What’s the big deal?
The kids were all in the house. They were safe. They weren’t out running the streets causing trouble. They weren’t doing hard drugs.
So what’s the problem when adults condone underage drinking in their home?
That’s the question a lot of people might be asking following the arrest of a Wilton couple and their 20-year-old son for hosting an underage drinking party on New Year’s Eve.
In all, about a dozen kids age 17-20 were at the party, where the adults supplied the alcohol, the venue and the alibi.
In the wake of the opioid epidemic, bullying, distracted driving, the dangers associated with social media, and other issues facing teenagers these days, it would be easy to push underage drinking to the bottom of the worry pile.
But underage drinking is now, just as it was a decade ago and decades before that, a pervasive problem in our society that we can’t afford to stop taking seriously.
According to the Prevention Council — a Saratoga Springs-based nonprofit organization that works to prevent alcohol, drug and other substance abuse — alcohol remains the most commonly used and abused drug among youth in the United States.
Each year in the U.S., more than 4,300 people die as a result of underage drinking — either through motor vehicle accidents, suicide and homicide, and accidental overdose.
When parents condone or — in the Wilton case — encourage and support underage drinking, they’re contributing to the damaging effects that alcohol has both immediately and in the long-term on children who are too young to handle it.
According to the Prevention Council, 11 percent of all the alcohol consumed in the United States is by underage drinkers, age 12-20.
Within any 30-day period, more than a quarter of kids will consume alcohol and more than 17 percent of that group will binge drink, which can lead to alcohol poisoning and other issues.
Drinking, especially by youth, can contribute to a whole host of health and social issues, including poor attendance and performance in school; dangerous and inappropriate decisions due to behavioral issues; problems with memory and thinking; depression; low-self esteem and in some cases suicide.
Young women and girls in particular can often find themselves in dangerous situations due to alcohol use that can lead to rape and sexual assault, sexually transmitted diseases and unwanted pregnancy.
While kids today seem to be more cognizant of the dangers of drunk driving and have more means than older generations to get home safely, such as ride-sharing and cabs, many kids still make the bad judgment of drinking and driving.
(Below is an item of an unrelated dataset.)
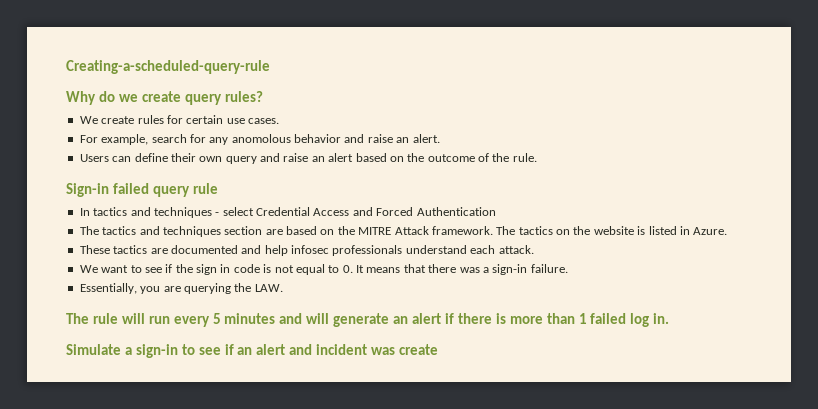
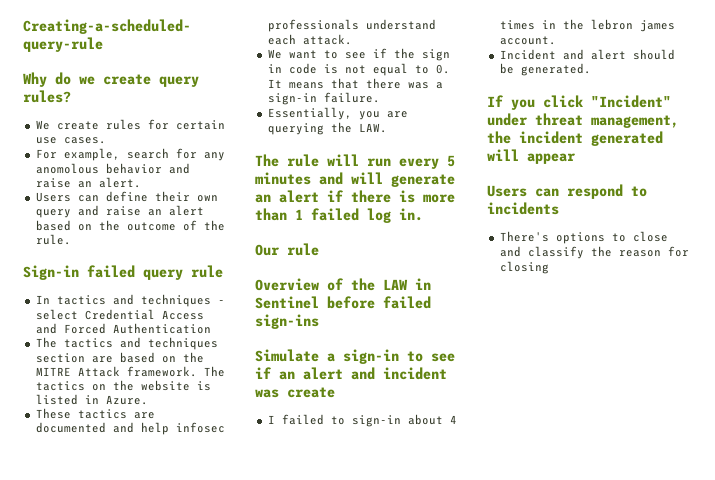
(670, 318) none -> [255,243,319,256] [255,278,431,291] [255,296,431,309] [255,314,319,329] // Our rule // Overview of the LAW in Sentinel before failed sign-ins
(439, 349) none -> [267,414,457,427] [499,19,675,32] [499,36,556,45] [499,49,675,60] [499,63,591,76] [487,95,671,110] [487,113,679,128] [487,131,663,146] [487,149,576,164] [487,184,647,199] [487,202,559,215] [499,231,668,244] [499,246,689,259] [499,261,549,274] // I failed to sign-in about 4 times in the lebron james account. // Incident and alert should be generated. // If you click "Incident" under threat management, the incident generated will appear // Users can respond to incidents // There's options to close and classify the reason for closing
And when kids do it, they’re often distracted by friends in the car and their phones, which can make their adventures on the road even more dangerous to themselves, their passengers and other motorists.
For many kids, exposure to alcohol at a young age can be a harbinger of other problems, including abuse of tobacco and drugs and alcohol-dependency as adults.
When parents support their children’s drinking by hosting parties for them and their friends, it sends the message that there’s no harm in what they’re doing.
That potential harm is the precise reason why we place age limits on alcohol and tobacco consumption in the first place.
But if parents and other adults — the people who have direct contact and influence with children — don’t understand or respect the problems that alcohol use among young people can cause, then the threat to our children’s health and well-being will continue and get worse.
Underage drinking was and is still a serious problem.
We need to continue to take it seriously and to do what we can, starting in our own households, to stop it.